(Edit tracking data)
------------------------------------

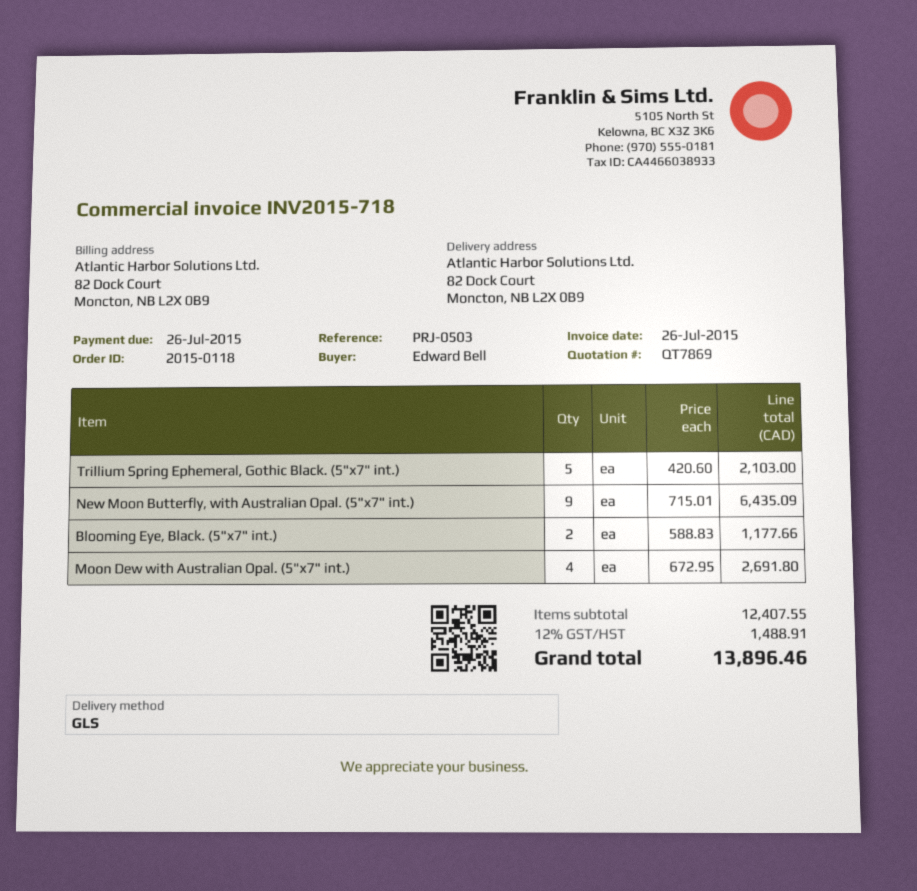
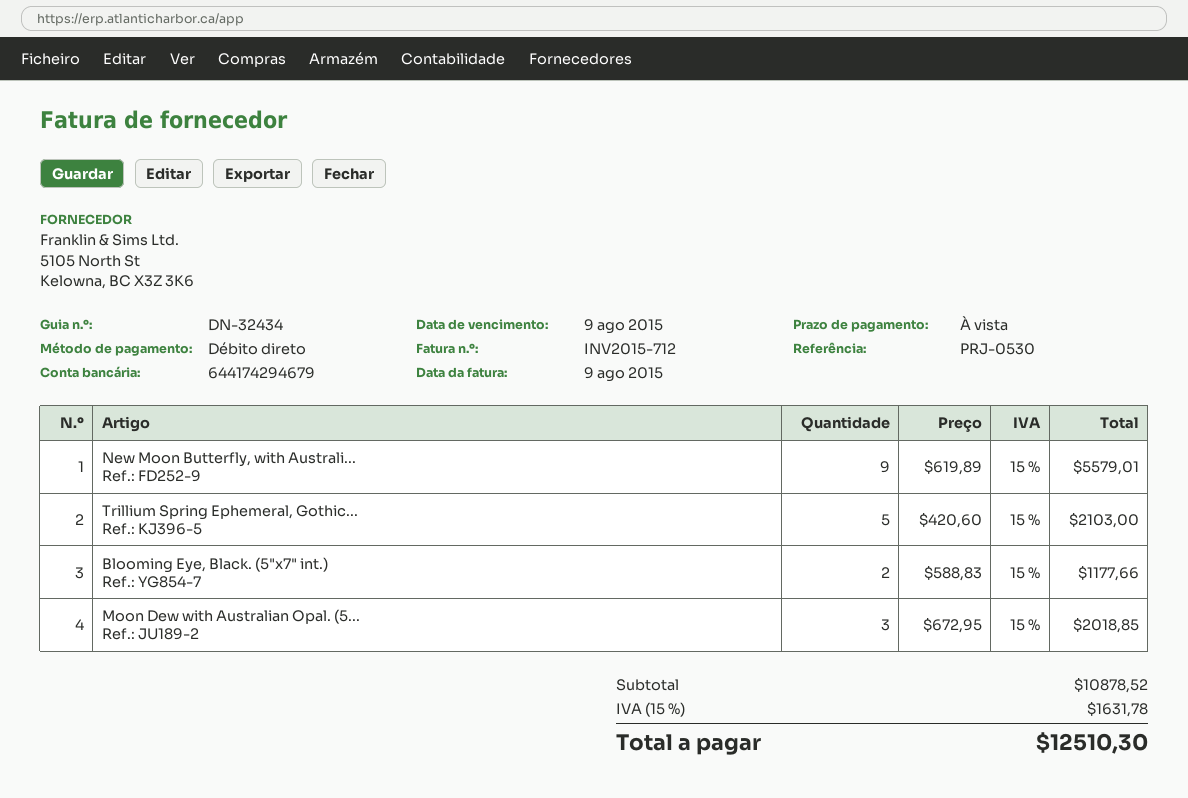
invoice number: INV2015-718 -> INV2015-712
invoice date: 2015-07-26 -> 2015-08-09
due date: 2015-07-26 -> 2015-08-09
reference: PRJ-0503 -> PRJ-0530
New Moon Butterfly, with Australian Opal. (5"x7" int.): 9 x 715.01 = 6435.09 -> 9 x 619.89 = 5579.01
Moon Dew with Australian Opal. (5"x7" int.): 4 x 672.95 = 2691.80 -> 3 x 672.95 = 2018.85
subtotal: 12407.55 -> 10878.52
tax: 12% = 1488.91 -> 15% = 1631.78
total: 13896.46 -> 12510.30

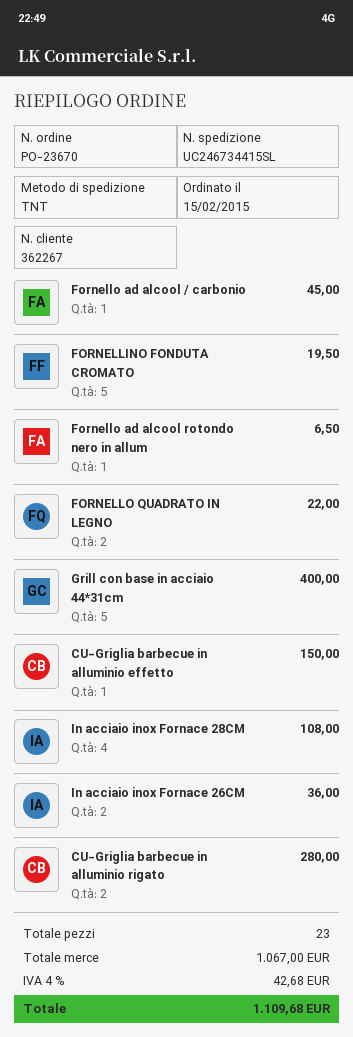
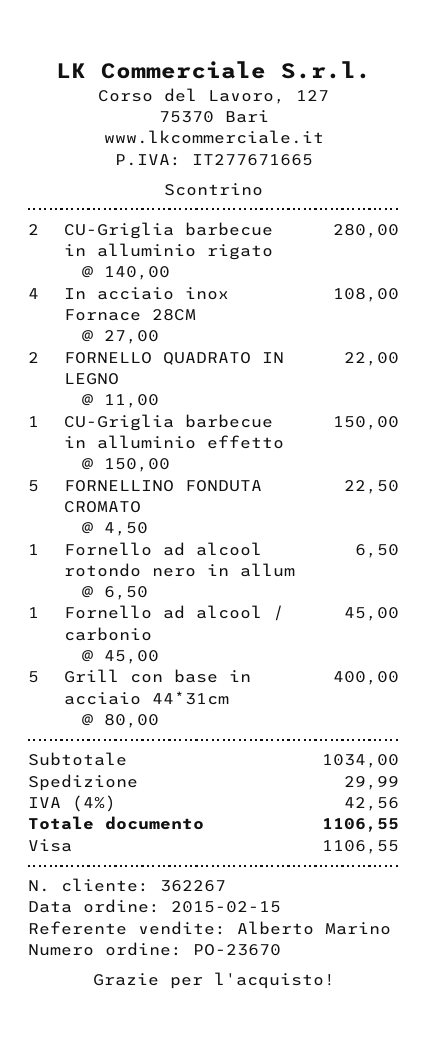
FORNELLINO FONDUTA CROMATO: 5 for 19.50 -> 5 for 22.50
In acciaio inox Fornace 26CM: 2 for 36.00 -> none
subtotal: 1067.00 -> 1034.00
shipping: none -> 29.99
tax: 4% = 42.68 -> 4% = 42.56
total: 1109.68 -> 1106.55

------------------------------------

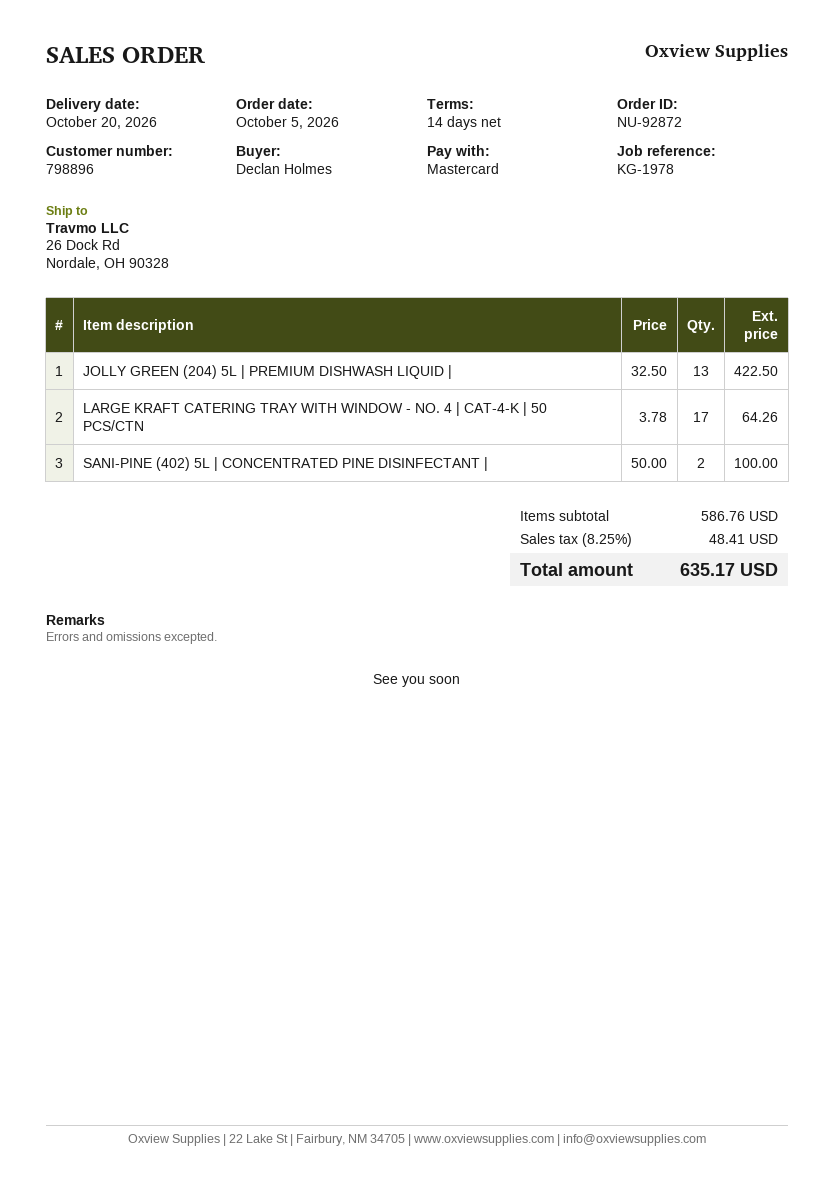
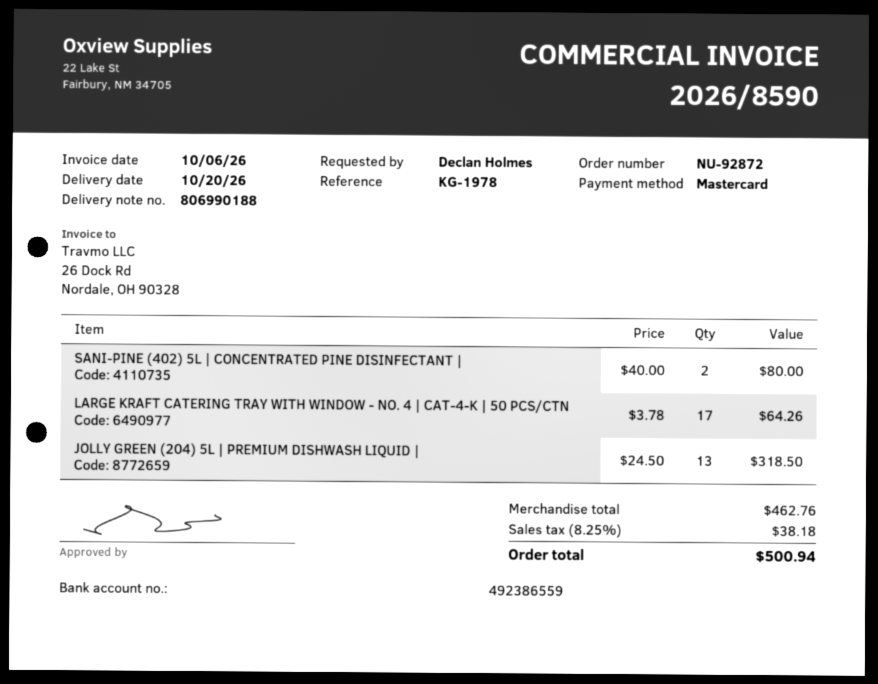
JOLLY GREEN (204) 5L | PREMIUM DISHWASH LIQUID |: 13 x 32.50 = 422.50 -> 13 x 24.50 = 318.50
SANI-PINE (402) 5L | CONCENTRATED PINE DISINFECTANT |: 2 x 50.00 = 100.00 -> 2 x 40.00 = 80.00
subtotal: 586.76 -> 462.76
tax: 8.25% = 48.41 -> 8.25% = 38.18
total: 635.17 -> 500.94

------------------------------------

Write out exactly the lines above between the line with "shipping: none -> 29.99" and the line with "total: 1109.68 -> 1106.55", inclusive, and nothing beyond them.

* [Reply to the task]:
shipping: none -> 29.99
tax: 4% = 42.68 -> 4% = 42.56
total: 1109.68 -> 1106.55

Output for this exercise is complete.